# How to Version Gigabyte-Sized Datasets Just Like Code With DVC in Python
# A Complete Tutorial to Data Version Control With DVC in Python

![](images/pexels.jpg)

### The big problem in data science

When a dataset is large, it creates an even larger mess. Why? Data scientists and ML engineers perform many experiments that involve massive datasets and models. They create huge headaches in terms of collaboration and software engineering best practices. 

In a traditional setting, software engineers collaborate by making copies to the central codebase and suggesting changes to it via pull requests. Then, their changes are reviewed, tested and merged into the main codebase if approved.
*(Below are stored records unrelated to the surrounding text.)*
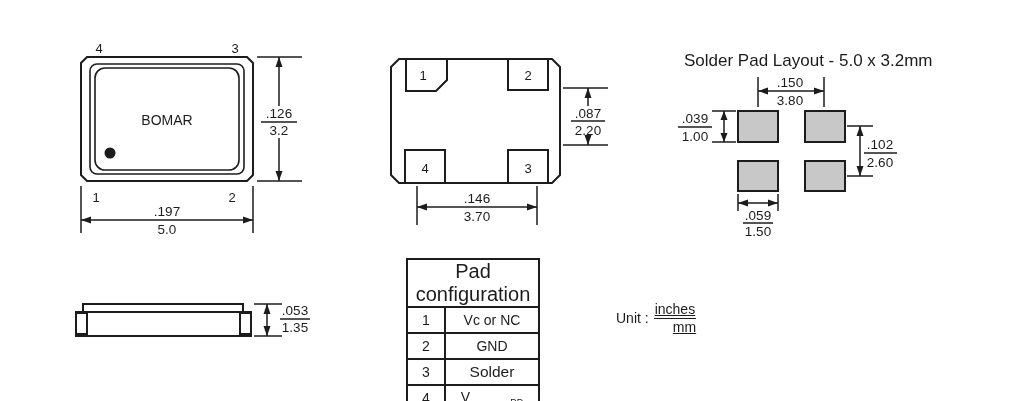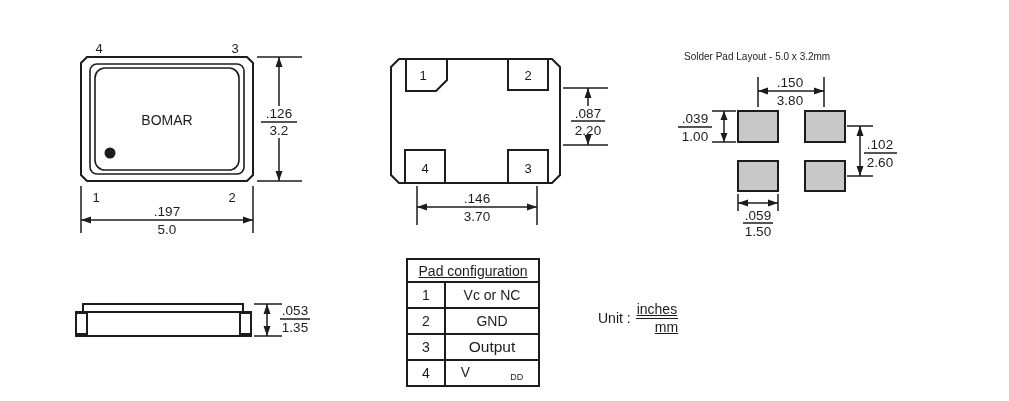"Solder Pad Layout - 5.0" .spl-title { font-size: 10px -> 17px }
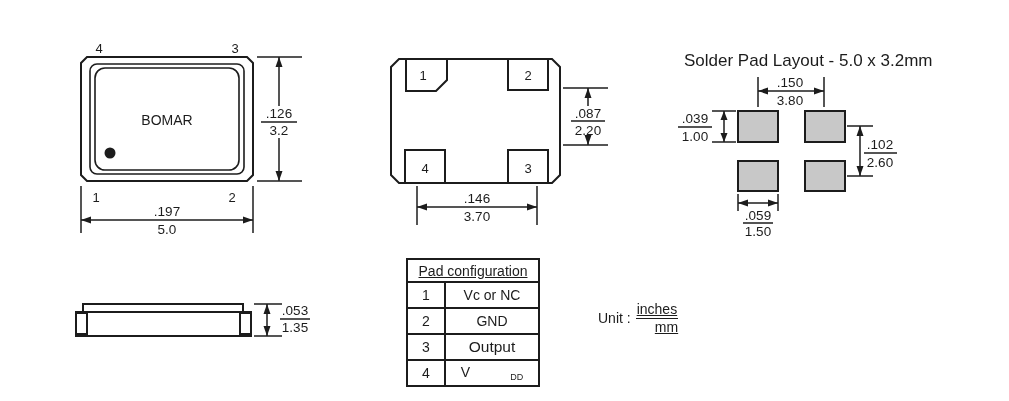"Pad configuration" table.padcfg th { font-size: 14px -> 20px; text-decoration: underline -> none }
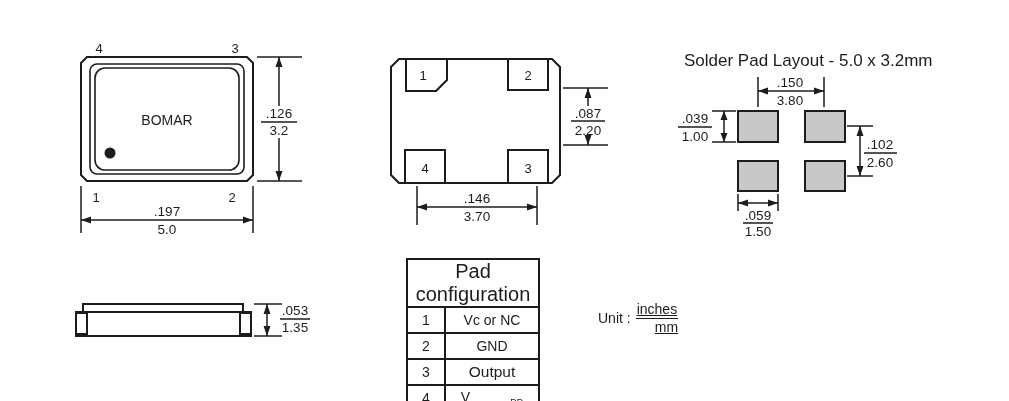"Unit :" .unit-note { left: 598px -> 616px }
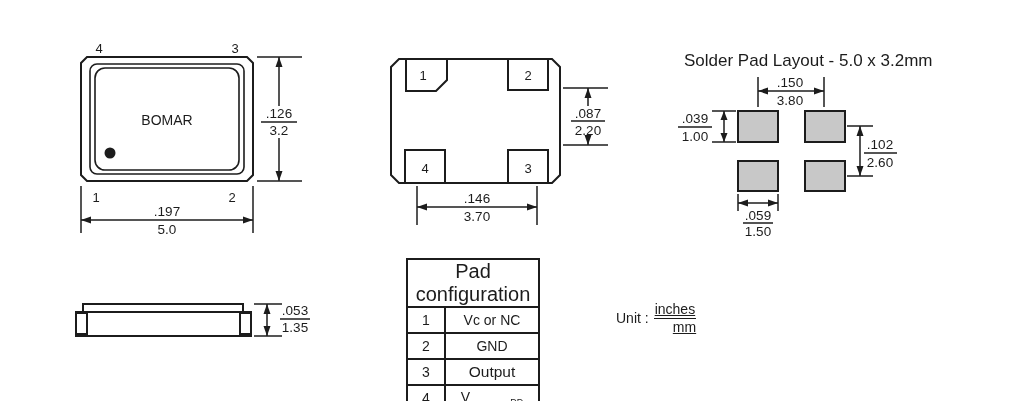"Output" td.c2 { text: Output -> Solder }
This process can happen multiple times in a single day.

Tools like Git have matured for almost two decades, making the above process a breeze for programmers. But, Git is only designed for lightweight code scripts, not hundreds of thousands of images we use to train costly CNNs. 

Yes, there are alternatives like GitLFS but it is too much a hassle to set up; it doesn't allow safe branching, commit and experimentation on large files, which are must-have features. 

For this reason, there are now many open-source (or paid) tools to solve these headaches. One of them is DVC (Data Version Control).

### What is data version control and DVC?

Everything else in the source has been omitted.